__PROMPT__: Look through the records below and collect all lines that hold the string "model".

__INPUT DATA__:
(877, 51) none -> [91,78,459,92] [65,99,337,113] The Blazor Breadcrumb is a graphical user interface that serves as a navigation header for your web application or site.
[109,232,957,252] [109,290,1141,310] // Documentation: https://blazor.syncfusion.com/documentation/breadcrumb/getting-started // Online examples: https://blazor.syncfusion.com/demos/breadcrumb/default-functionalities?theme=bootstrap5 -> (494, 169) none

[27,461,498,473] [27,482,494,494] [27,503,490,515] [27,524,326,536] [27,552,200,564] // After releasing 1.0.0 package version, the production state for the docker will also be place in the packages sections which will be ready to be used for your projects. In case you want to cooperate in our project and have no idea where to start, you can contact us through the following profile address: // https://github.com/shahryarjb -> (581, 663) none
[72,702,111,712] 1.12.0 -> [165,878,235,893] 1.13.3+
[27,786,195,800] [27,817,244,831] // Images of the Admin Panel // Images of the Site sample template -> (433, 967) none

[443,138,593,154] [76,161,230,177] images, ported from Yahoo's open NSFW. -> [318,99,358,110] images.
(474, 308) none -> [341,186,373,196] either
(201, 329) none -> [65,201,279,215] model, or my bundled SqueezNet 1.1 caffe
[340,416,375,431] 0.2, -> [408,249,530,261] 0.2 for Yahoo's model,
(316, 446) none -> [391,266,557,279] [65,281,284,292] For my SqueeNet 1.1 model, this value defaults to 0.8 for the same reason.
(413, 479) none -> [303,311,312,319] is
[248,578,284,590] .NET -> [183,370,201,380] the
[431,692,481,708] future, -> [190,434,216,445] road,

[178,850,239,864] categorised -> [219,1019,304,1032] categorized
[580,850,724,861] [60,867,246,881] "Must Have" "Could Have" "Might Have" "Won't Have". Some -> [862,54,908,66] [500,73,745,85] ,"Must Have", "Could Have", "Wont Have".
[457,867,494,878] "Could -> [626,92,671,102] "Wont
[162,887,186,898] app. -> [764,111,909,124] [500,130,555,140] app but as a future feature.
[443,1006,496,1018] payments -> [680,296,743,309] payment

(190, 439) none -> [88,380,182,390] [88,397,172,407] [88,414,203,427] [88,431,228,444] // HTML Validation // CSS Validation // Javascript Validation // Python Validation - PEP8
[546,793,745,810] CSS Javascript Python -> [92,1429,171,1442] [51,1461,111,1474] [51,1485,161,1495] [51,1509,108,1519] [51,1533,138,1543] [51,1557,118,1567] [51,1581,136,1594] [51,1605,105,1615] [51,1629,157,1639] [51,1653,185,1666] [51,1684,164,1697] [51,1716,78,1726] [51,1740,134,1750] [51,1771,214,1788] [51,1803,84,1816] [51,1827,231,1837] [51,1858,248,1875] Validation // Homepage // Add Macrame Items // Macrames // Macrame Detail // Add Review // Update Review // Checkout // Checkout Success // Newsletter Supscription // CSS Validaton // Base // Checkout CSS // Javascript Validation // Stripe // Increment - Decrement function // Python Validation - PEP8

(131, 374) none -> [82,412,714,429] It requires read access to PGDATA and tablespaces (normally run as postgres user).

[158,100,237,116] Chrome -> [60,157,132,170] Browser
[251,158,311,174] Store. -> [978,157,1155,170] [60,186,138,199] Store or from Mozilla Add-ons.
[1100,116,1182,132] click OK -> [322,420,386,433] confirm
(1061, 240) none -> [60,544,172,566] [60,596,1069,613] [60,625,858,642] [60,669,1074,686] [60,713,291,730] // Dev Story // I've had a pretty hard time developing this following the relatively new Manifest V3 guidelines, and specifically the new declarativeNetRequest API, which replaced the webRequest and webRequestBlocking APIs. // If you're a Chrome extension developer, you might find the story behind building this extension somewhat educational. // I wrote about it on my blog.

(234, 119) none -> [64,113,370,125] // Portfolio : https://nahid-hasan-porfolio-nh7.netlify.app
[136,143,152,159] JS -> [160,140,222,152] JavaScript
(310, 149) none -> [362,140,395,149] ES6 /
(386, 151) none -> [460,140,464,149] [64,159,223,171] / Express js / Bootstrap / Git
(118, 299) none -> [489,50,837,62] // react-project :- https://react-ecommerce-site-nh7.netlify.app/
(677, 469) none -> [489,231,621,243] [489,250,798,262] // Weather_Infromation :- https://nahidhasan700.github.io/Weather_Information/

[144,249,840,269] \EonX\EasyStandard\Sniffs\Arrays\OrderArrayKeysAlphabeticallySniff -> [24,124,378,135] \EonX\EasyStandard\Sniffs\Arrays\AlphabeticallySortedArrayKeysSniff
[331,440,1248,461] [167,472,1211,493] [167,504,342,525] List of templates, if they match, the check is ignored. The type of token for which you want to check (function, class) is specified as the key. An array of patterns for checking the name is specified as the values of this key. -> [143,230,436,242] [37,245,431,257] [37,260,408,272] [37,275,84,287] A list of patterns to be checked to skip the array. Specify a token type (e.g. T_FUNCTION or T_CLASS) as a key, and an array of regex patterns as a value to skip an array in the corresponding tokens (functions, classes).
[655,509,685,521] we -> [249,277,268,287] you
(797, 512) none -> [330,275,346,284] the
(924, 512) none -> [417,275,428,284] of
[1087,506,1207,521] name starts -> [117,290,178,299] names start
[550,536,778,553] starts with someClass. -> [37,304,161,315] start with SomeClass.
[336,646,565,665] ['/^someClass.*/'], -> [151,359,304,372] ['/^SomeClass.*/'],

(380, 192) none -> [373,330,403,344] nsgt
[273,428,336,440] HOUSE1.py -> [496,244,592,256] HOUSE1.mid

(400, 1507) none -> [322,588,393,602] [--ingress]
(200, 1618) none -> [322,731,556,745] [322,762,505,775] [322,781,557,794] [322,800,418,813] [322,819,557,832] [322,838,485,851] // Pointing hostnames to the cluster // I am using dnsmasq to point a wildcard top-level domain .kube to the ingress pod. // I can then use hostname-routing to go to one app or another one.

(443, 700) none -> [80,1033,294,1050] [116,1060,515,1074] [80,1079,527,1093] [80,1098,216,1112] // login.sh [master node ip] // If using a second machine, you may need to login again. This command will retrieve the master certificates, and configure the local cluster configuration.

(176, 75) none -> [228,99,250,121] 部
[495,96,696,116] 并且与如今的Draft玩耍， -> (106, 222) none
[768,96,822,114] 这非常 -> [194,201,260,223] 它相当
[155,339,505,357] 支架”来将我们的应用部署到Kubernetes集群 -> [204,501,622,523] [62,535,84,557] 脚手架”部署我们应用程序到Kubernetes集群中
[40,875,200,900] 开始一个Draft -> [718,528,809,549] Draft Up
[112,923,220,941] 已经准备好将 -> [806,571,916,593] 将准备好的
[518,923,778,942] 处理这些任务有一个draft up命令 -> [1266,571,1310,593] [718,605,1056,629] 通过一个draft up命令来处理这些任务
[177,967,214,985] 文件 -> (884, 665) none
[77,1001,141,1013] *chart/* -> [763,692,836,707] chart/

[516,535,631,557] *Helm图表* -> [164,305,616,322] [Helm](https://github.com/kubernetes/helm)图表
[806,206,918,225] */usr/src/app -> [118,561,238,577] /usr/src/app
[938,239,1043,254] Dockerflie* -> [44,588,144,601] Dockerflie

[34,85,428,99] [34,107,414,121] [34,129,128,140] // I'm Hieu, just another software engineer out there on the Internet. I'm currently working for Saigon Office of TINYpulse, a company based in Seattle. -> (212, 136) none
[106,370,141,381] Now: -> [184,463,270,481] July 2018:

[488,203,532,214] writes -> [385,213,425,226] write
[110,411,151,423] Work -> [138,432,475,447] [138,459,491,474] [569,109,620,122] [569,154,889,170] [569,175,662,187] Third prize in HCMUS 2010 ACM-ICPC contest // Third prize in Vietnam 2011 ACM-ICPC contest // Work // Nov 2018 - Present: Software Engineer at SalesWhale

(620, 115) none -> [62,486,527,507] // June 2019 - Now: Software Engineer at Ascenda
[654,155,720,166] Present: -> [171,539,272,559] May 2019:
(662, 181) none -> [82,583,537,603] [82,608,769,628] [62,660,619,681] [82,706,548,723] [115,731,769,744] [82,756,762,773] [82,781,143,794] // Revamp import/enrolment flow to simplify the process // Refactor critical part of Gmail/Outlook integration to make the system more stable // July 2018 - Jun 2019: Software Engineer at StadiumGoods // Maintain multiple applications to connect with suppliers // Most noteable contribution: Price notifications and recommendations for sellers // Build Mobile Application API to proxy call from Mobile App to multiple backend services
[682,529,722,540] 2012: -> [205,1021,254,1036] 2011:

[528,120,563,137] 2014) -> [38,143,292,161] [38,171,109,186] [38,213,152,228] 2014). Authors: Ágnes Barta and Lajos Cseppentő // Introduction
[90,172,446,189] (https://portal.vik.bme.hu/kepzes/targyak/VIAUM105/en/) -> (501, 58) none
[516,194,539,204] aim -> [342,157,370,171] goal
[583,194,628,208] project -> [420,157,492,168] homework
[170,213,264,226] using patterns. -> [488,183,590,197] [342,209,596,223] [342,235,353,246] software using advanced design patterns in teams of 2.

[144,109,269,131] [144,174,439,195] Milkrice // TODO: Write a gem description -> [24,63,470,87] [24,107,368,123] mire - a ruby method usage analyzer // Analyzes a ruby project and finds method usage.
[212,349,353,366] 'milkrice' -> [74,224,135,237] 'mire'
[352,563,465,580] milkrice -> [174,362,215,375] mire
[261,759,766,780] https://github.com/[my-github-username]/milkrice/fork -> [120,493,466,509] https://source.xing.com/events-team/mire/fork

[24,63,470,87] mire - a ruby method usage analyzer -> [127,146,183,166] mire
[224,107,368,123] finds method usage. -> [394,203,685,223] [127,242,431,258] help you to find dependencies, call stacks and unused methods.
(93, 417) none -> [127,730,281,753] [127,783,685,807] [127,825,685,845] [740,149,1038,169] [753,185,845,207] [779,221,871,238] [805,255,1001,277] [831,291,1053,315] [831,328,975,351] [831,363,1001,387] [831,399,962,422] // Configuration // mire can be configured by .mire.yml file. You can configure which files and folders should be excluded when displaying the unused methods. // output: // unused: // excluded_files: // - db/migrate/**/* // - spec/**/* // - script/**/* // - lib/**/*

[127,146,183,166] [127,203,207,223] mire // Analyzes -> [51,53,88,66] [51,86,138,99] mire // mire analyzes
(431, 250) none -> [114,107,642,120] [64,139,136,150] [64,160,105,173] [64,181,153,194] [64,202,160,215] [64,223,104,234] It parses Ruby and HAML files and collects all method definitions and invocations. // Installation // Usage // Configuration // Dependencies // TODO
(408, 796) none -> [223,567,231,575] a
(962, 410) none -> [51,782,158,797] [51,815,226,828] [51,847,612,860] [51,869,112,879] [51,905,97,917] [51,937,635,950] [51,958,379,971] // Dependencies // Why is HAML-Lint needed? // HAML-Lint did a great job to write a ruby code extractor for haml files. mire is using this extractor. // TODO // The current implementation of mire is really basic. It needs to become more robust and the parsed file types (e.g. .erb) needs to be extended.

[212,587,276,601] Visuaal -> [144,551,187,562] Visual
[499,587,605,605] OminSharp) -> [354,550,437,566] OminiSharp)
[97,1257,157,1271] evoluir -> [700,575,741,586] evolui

__SOLUTION TO THIS PROBLEM__:
(201, 329) none -> [65,201,279,215] model, or my bundled SqueezNet 1.1 caffe
[340,416,375,431] 0.2, -> [408,249,530,261] 0.2 for Yahoo's model,
(316, 446) none -> [391,266,557,279] [65,281,284,292] For my SqueeNet 1.1 model, this value defaults to 0.8 for the same reason.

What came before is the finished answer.